For the past six months, Dooley’s balcony served as the V.I.P. section of the bar…
Wrath
One Friday night, the party moved from Parasol’s to the balcony.
Our five-foot-tall Cuban landlord with a fuse even shorter than him came in the front door (unannounced). He marched through the apartment and out onto the balcony, screaming, “Do you realize everyone on this street could call the police on you? This has been going on since 1:30. That is quite enough.”
His voice began to tremble as he repeated in his heavy Cuban accent, “1:30, Victor. 1:30! There is such a thing as a noise ordinance, you know?”
He and Dooley had a staredown for a good ten seconds before he retired back downstairs.
Greed and Pride
The outlandish “rules and guidelines” established by the landlord were a bit out of hand.
At one point, Dooley was asked to take his shoes off when he came home from work. Apparently, his heavy footsteps were waking up the girl downstairs.
Vic Dooley, being the guy he is, actually threw a stomp-the-floor party that night. We called it “Minotaur Stomp Fest 2010” and had people over almost every night thereafter until he was finally forced out.
Lust and Envy
By Vic Dooley
When Valentine doesn’t recall a situation quite clearly, chances are I’ve either heard about it or lived it with him. So it’s only natural for him to use me to jog his memory.
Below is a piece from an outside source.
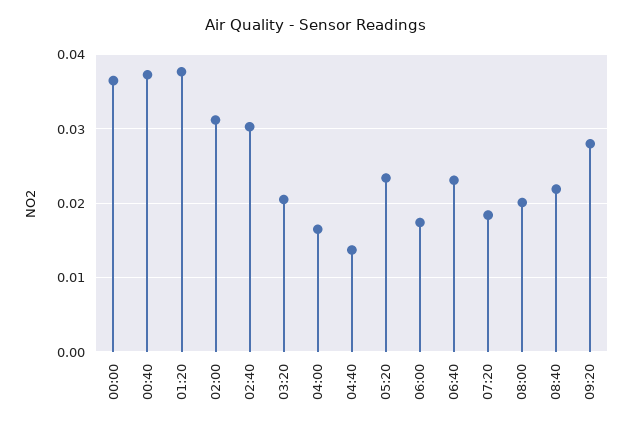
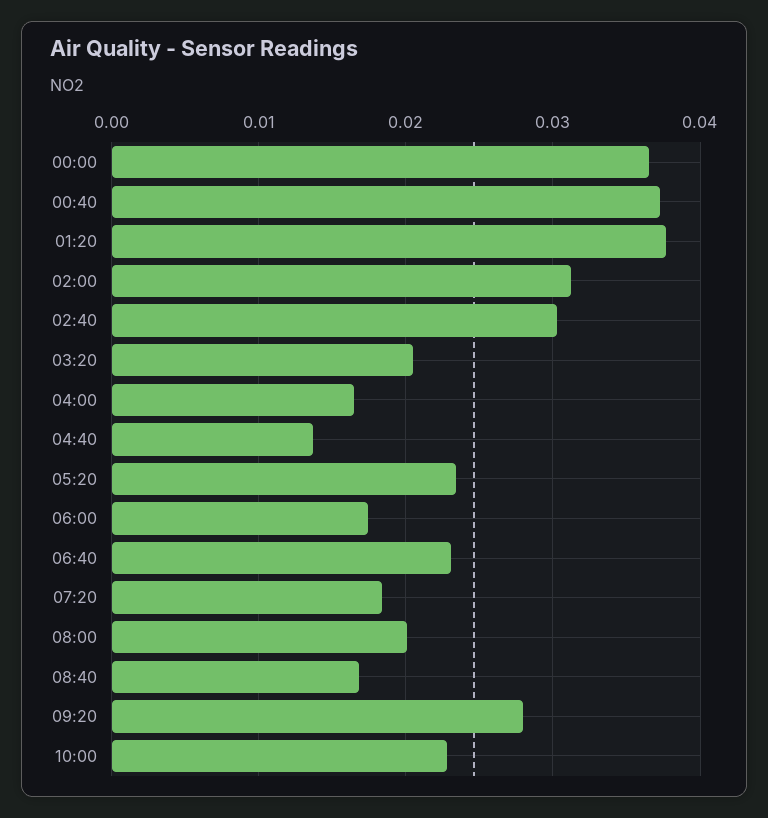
08:40: 0.022 -> 0.017
10:00: none -> 0.023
Six months prior to my move to the balcony apartment, a young couple from Arizona moved into my old place, down the street. The girl was a short, cute Mexi-melt with an ass like dat and thighs like whoa. She played roller derby for a hobby and flirted from hello. And the guy was a roller derby ref and otherwise forgettable, if it hadn’t been for this story…
On a random night, my old neighbor Butch Berger, who lives in the other side of the camelback double from the couple, invited me and the couple out. But she came alone.
We had few beers here and there throughout NOLA, and by the time Tyler Durden found his way out of me, Butch and his brother had set in their minds that she was a swinger. After she asked me to punch her in the face and I had obliged, she tried to kiss me in front of everyone at the bar.
That’s when Butch figured it was a good time to leave, and just like that, the Berger boys dropped like flies.
We wound up at my place. I was a drunken-ass clown for a minute, until she said, “If you think I’m gonna f—k you to a Montel Williams infomercial … then you’re absolutely right!”
We f—ked.
Gluttony
“The road of excess leads to the palace of wisdom.” Creator of Studio 54 Steve Rubell once used that quote to describe his place. This mantra was my undoing with the landlord.
Along with our crazy little friend Stephanie (the landlord’s stepdaughter who lived upstairs with us and threw a f—kin’ on each of us periodically), we celebrated the best Saints season of our lives.
10 N. O.: People started shooting fireworks in the street.
11 N. O.: We added to the fireworks display with bottle rockets and Roman candles.
12 N. O.: The neighborhood musicians offered up some harmony to complement the fireworks.
13 N. O. was truly wild. The dyke bartender who usually loves us was wrecked far more than usual and more than everyone else in the bar. She smacked the f—k out of Valentine for throwing up two split fingers and doing the pussy-licking tongue flick.
We had a few unforgettable parties and shared multiple meals with Caprice, the blonde French neighbor. For a while, we were in a jambalaya phase that lasted for about three months. I experimented with different sausages from LaPlace and other assorted Cajun meats, including but not limited to alligator.
But nothing to date has compared to the gluttony observed on St. Patrick’s Day: my momma’s red beans, my friend E.J.’s hog’s head cheese, a keg of green beer, sh—tloads of assorted liquor, drugs and women, both straight and otherwise … It was a truly unbelievable time.
The last six months with Dooley were great. We’ve had so many crazy times, it would be impossible to try to squeeze them into one article.
Now he’s gone, evicted. But the good news is he moved right back into his old apartment four blocks down.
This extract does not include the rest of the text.